Every line of the listing below is to be duplicated exactly, with the pictures left out.

### DATA ###

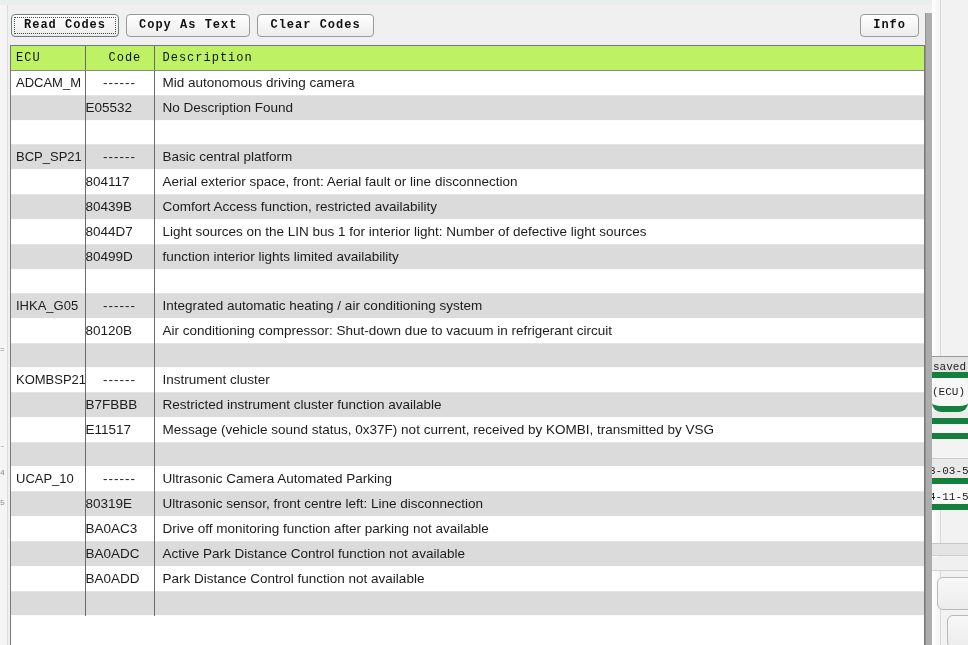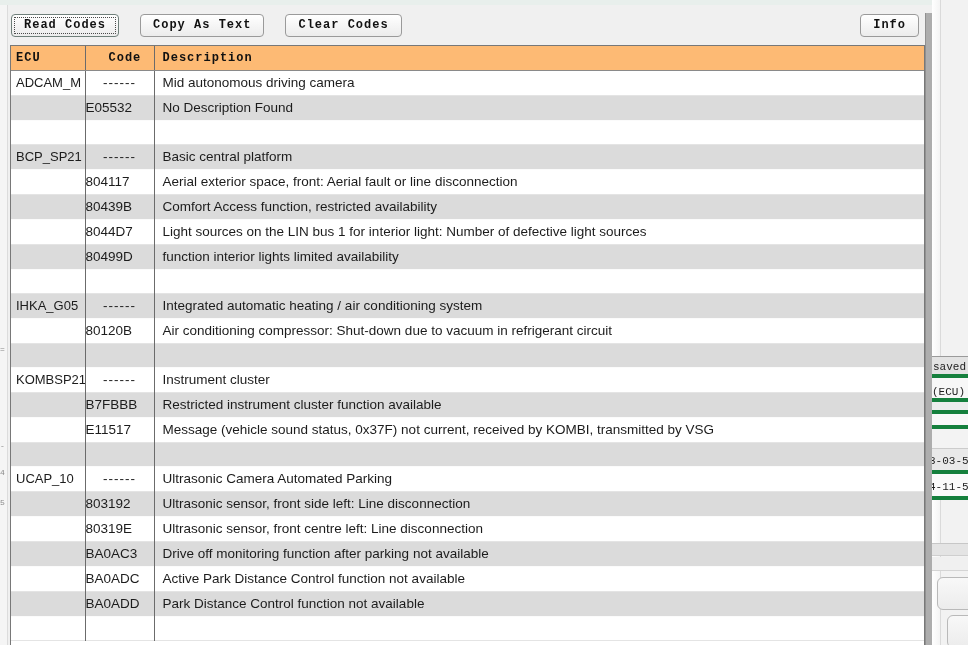--- a/index.html
+++ b/index.html
@@ -50,7 +50,7 @@
 
   
   .toolbar { position:absolute; left:0; top:0; width:924px; height:40px;
-             display:flex; align-items:center; gap:21px; padding:0 13px 0 3px; }
+             display:flex; align-items:center; gap:7px; padding:0 13px 0 3px; }
   .tb-btn { height:23px; min-width:88px; padding:0 12px;
             font-family:"Liberation Mono", monospace; font-size:12px; font-weight:bold;
             letter-spacing:1px; color:#111;

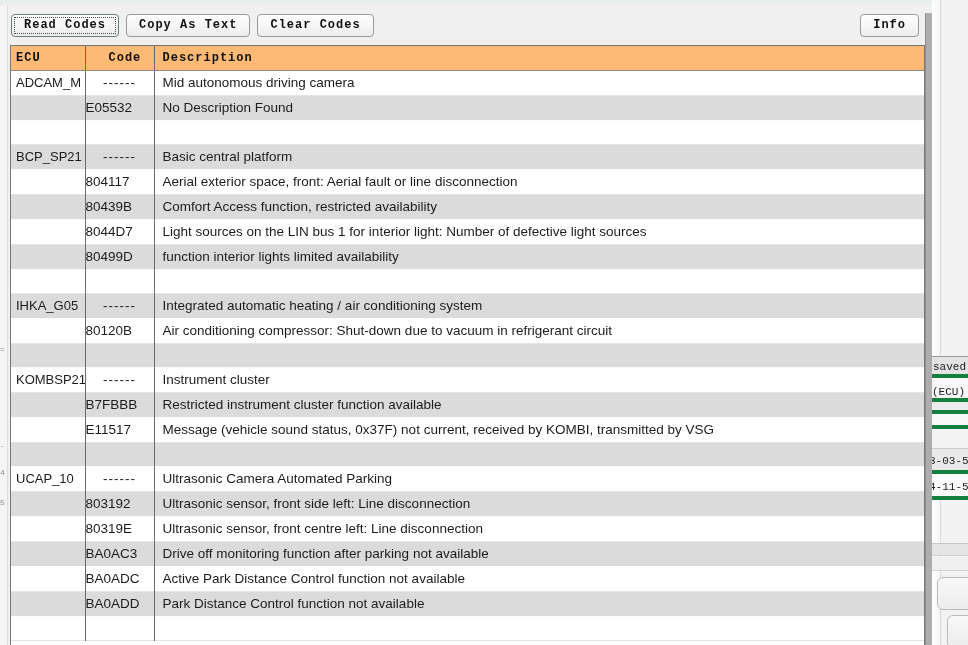--- a/index.html
+++ b/index.html
@@ -68,7 +68,7 @@
   th, td { height:24px; line-height:24px; white-space:nowrap; overflow:hidden;
            vertical-align:middle; }
   th { text-align:left; font-family:"Liberation Mono", monospace; font-size:12px;
-       font-weight:bold; letter-spacing:1px; color:#111; background:#fdba74;
+       font-weight:normal; letter-spacing:1px; color:#111; background:#bef264;
        border-bottom:1px solid #8a8a8a; }
   th.h-ecu, td.d-ecu { padding-left:5px; border-right:1px solid #6b6b6b; }
   th.h-code, td.d-code { border-right:1px solid #6b6b6b; }

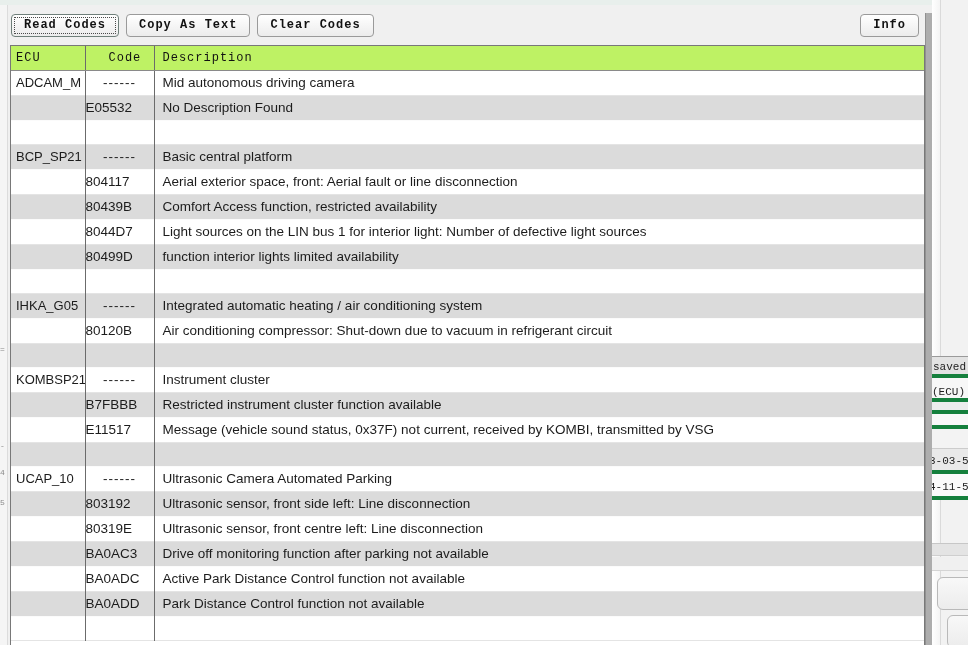--- a/index.html
+++ b/index.html
@@ -25,7 +25,7 @@
   .side-panel { position:absolute; left:0; top:356px; width:36px;
                 border-top:1px solid #9a9a9a; font-family:"Liberation Mono", monospace;
                 font-size:11px; color:#1d1d1d; }
-  .sp-row { width:36px; overflow:hidden; white-space:nowrap; border-bottom:4px solid #15803d; }
+  .sp-row { width:36px; overflow:hidden; white-space:nowrap; border-bottom:6px solid #15803d; }
   .sp-saved { height:21px; line-height:21px; background:#e3e3e3; text-align:right; padding-right:2px; }
   .sp-ecu   { height:24px; line-height:28px; background:#f7f7f7; text-align:right; padding-right:14px; }
   .sp-thin1 { height:12px; background:#ececec; }

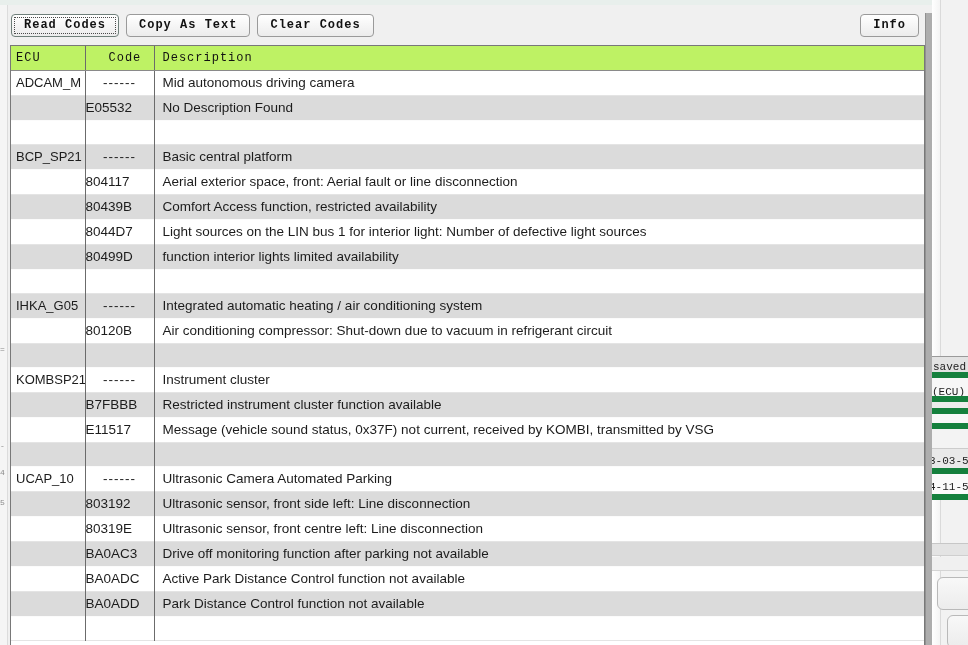--- a/index.html
+++ b/index.html
@@ -27,7 +27,7 @@
                 font-size:11px; color:#1d1d1d; }
   .sp-row { width:36px; overflow:hidden; white-space:nowrap; border-bottom:6px solid #15803d; }
   .sp-saved { height:21px; line-height:21px; background:#e3e3e3; text-align:right; padding-right:2px; }
-  .sp-ecu   { height:24px; line-height:28px; background:#f7f7f7; text-align:right; padding-right:14px; }
+  .sp-ecu   { height:34px; line-height:28px; background:#f7f7f7; text-align:right; padding-right:14px;border-radius:9px; }
   .sp-thin1 { height:12px; background:#ececec; }
   .sp-thin2 { height:15px; background:#f8f8f8; }
   .sp-gap   { height:20px; background:#f3f3f3; border-bottom:1px solid #cccccc; }

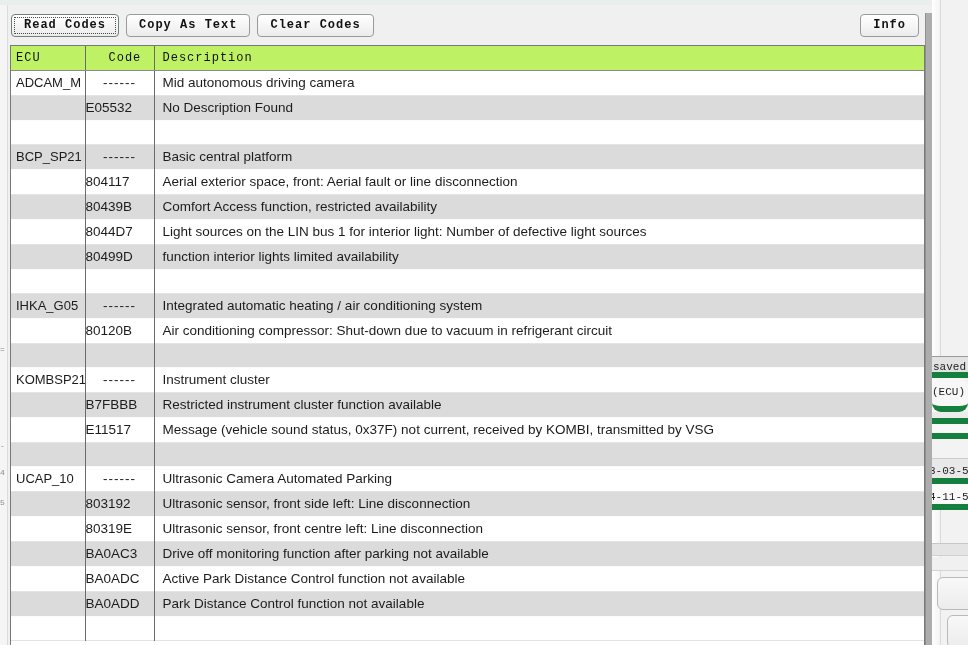--- a/index.html
+++ b/index.html
@@ -223,11 +223,6 @@
   </tr>
             <tr>
     <td class="d-ecu"></td>
-    <td class="d-code">803192</td>
-    <td class="d-desc">Ultrasonic sensor, front side left: Line disconnection</td>
-  </tr>
-            <tr>
-    <td class="d-ecu"></td>
     <td class="d-code">80319E</td>
     <td class="d-desc">Ultrasonic sensor, front centre left: Line disconnection</td>
   </tr>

###

(RESPONSE):
--- a/index.html
+++ b/index.html
@@ -50,7 +50,7 @@
 
   
   .toolbar { position:absolute; left:0; top:0; width:924px; height:40px;
-             display:flex; align-items:center; gap:21px; padding:0 13px 0 3px; }
+             display:flex; align-items:center; gap:7px; padding:0 13px 0 3px; }
   .tb-btn { height:23px; min-width:88px; padding:0 12px;
             font-family:"Liberation Mono", monospace; font-size:12px; font-weight:bold;
             letter-spacing:1px; color:#111;

--- a/index.html
+++ b/index.html
@@ -68,7 +68,7 @@
   th, td { height:24px; line-height:24px; white-space:nowrap; overflow:hidden;
            vertical-align:middle; }
   th { text-align:left; font-family:"Liberation Mono", monospace; font-size:12px;
-       font-weight:bold; letter-spacing:1px; color:#111; background:#fdba74;
+       font-weight:normal; letter-spacing:1px; color:#111; background:#bef264;
        border-bottom:1px solid #8a8a8a; }
   th.h-ecu, td.d-ecu { padding-left:5px; border-right:1px solid #6b6b6b; }
   th.h-code, td.d-code { border-right:1px solid #6b6b6b; }

--- a/index.html
+++ b/index.html
@@ -25,7 +25,7 @@
   .side-panel { position:absolute; left:0; top:356px; width:36px;
                 border-top:1px solid #9a9a9a; font-family:"Liberation Mono", monospace;
                 font-size:11px; color:#1d1d1d; }
-  .sp-row { width:36px; overflow:hidden; white-space:nowrap; border-bottom:4px solid #15803d; }
+  .sp-row { width:36px; overflow:hidden; white-space:nowrap; border-bottom:6px solid #15803d; }
   .sp-saved { height:21px; line-height:21px; background:#e3e3e3; text-align:right; padding-right:2px; }
   .sp-ecu   { height:24px; line-height:28px; background:#f7f7f7; text-align:right; padding-right:14px; }
   .sp-thin1 { height:12px; background:#ececec; }

--- a/index.html
+++ b/index.html
@@ -27,7 +27,7 @@
                 font-size:11px; color:#1d1d1d; }
   .sp-row { width:36px; overflow:hidden; white-space:nowrap; border-bottom:6px solid #15803d; }
   .sp-saved { height:21px; line-height:21px; background:#e3e3e3; text-align:right; padding-right:2px; }
-  .sp-ecu   { height:24px; line-height:28px; background:#f7f7f7; text-align:right; padding-right:14px; }
+  .sp-ecu   { height:34px; line-height:28px; background:#f7f7f7; text-align:right; padding-right:14px;border-radius:9px; }
   .sp-thin1 { height:12px; background:#ececec; }
   .sp-thin2 { height:15px; background:#f8f8f8; }
   .sp-gap   { height:20px; background:#f3f3f3; border-bottom:1px solid #cccccc; }

--- a/index.html
+++ b/index.html
@@ -223,11 +223,6 @@
   </tr>
             <tr>
     <td class="d-ecu"></td>
-    <td class="d-code">803192</td>
-    <td class="d-desc">Ultrasonic sensor, front side left: Line disconnection</td>
-  </tr>
-            <tr>
-    <td class="d-ecu"></td>
     <td class="d-code">80319E</td>
     <td class="d-desc">Ultrasonic sensor, front centre left: Line disconnection</td>
   </tr>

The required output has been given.